最後に、終活の支援についてお伺いいたします。豊島区は今月、自らの人生の終末に向けて準備を整える、終活の相談ができる豊島区終活あんしんセンターを設置しました。介護や葬儀、相続などの相談に、まとめて応じるとのことです。このセンターは、区内在住のおおむね65歳以上の高齢者とその家族が対象で、無料です。終活の始め方や医療、介護、財産などに関する相談を、窓口や電話、メールで受け付けるそうです。相談業務は豊島区民社会福祉協議会に委託し、成年後見制度などの相談経験豊富な職員が応対し、希望者には葬儀や埋葬、死後に必要となる事務など、生前契約の支援もするほか、低所得者には葬儀などの生前契約費用の一部を助成するそうです。
そこで質問は、現在港区では、終活の相談や支援はどのようにされているのでしょうか。

○高齢者支援課長(金田耕治郎君) 各地区の高齢者相談センターでは、老後の生き方や住まい、葬儀、遺族の生活や相続など、高齢者やその家族から寄せられる終活に関する様々な相談について、助言等を行っております。また高齢者相談センターでは、弁護士などによる講座を開催し、日頃、同センターに寄せられる終活の相談内容も踏まえ、終活に関する様々なサービスの案内や周知を行うなど、支援を行っております。

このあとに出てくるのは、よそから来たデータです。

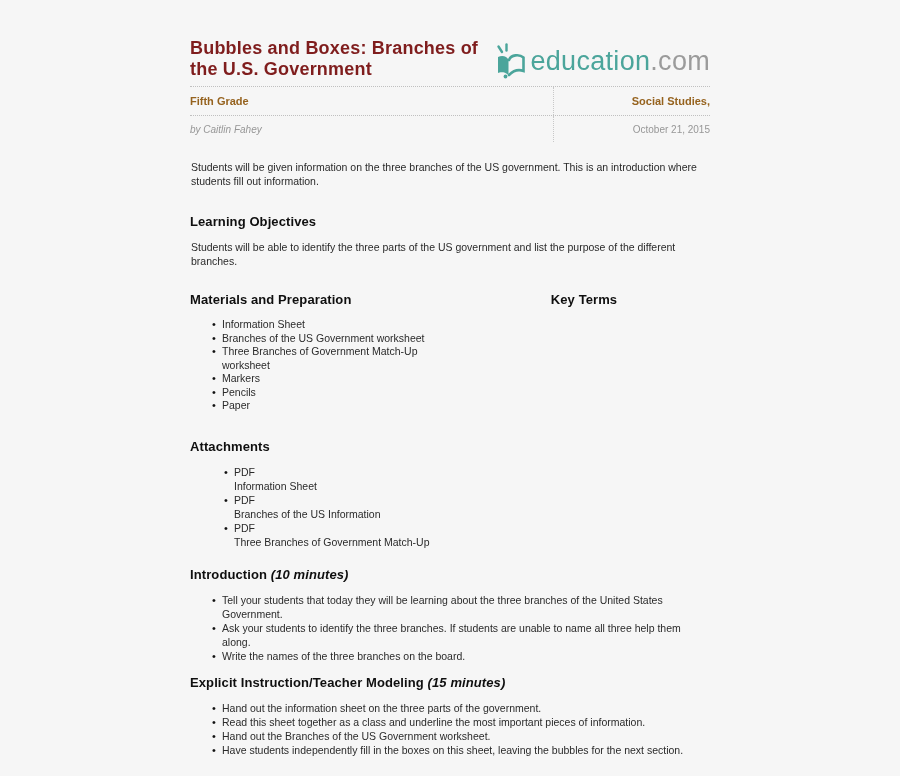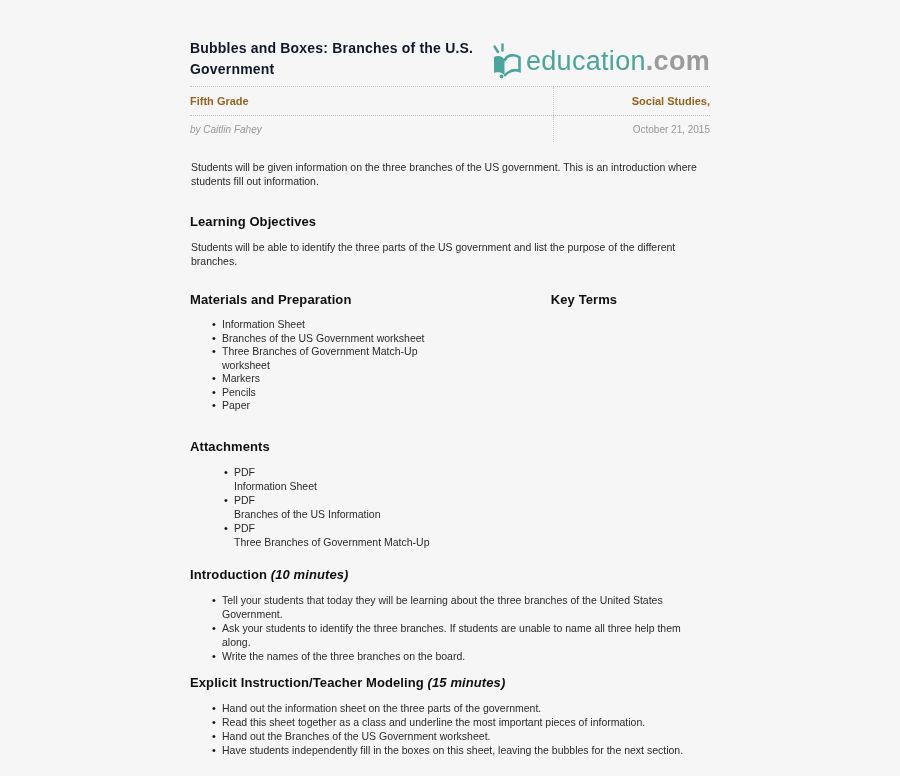--- a/index.html
+++ b/index.html
@@ -31,10 +31,10 @@
   }
   .doc-title {
     width: 318px;
-    font-size: 14px;
+    font-size: 18px;
     line-height: 21px;
     font-weight: bold;
-    color: #0f172a;
+    color: #7f1d1d;
     letter-spacing: 0.2px;
   }
   .logo {

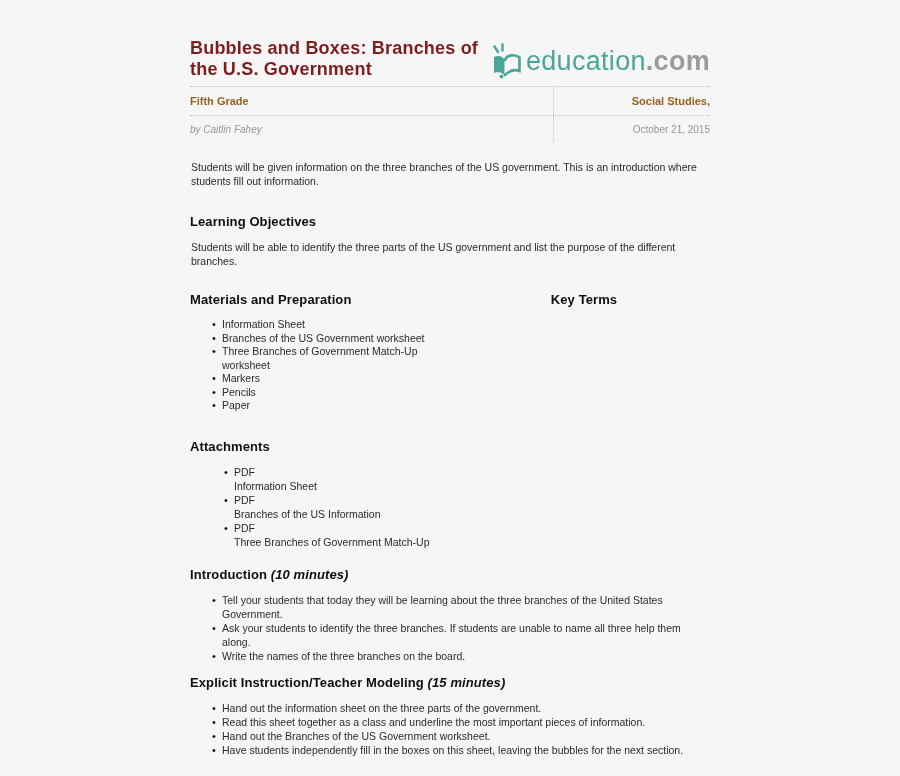--- a/index.html
+++ b/index.html
@@ -52,7 +52,7 @@
     margin-top: 3px;
   }
   .logo-brand { color: #4ba59b; }
-  .logo-suffix { color: #9b9b9b; font-weight: bold; }
+  .logo-suffix { color: #9b9b9b; }
 
   .meta {
     border-top: 1px dotted #c0c0c0;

○委員(土屋準君) 分かりました。先日、ひとり暮らしの高齢の女性の方から相談を受けました。その方は子どもがいなくて、親戚はいるけれども、子の代、孫の代になっていて付き合いもないということで、自分が住んでいるマンションは死後に寄附してもいいから、葬儀や埋葬、死後に必要となる事務などの支援をしてもらえないかといったような相談内容でした。今後はこのような相談が増えてくるのではないかと思っております。
そこで質問ですけれども、今後、終活の支援を充実させていくべきと思いますけれども、どのように考えますでしょうか。

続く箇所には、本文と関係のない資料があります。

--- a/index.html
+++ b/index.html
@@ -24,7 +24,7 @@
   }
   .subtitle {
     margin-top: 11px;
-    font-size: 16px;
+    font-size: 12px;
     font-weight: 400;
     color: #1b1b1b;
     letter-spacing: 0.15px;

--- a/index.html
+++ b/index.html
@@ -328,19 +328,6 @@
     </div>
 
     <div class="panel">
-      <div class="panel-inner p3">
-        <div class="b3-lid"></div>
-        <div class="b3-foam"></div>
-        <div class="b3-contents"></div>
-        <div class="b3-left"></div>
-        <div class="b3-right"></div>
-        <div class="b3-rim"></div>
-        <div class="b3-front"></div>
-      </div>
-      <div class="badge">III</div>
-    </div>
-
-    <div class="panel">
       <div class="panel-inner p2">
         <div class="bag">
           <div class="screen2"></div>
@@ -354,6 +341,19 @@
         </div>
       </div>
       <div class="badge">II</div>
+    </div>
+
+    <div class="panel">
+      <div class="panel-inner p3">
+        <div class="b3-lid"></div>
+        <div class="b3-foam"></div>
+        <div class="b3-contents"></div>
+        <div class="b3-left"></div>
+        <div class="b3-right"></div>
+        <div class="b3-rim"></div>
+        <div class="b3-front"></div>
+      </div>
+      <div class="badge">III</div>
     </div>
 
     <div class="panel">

○高齢者支援課長(金田耕治郎君) 高齢者相談センターで実施する終活講座では、社会福祉協議会や消費者センター、有料老人ホーム協会など、民間事業者等の協力もいただきながら、老人ホームの入居に関する注意点、葬儀やお墓、死後に必要な様々な手続について、生前に契約を結ぶ際の注意点、相続に関する問題など、取り扱うテーマや内容を充実していきたいと考えております。また、センターの職員に、終活支援に関する研修を実施し、専門知識の習得や相談対応の質の向上を図ることで、高齢者一人一人の状況に応じて、必要なサービスの提供や適切な関係機関につなぐなど、きめ細かな支援を行ってまいります。

○委員(土屋準君) これから、こういった終活の相談というのは増えてくるかと思いますので、より支援を充実させていっていただきたいと思います。よろしくお願いいたします。
以上で質問を終わります。

○委員長(やなざわ亜紀君) 土屋委員の発言は終わりました。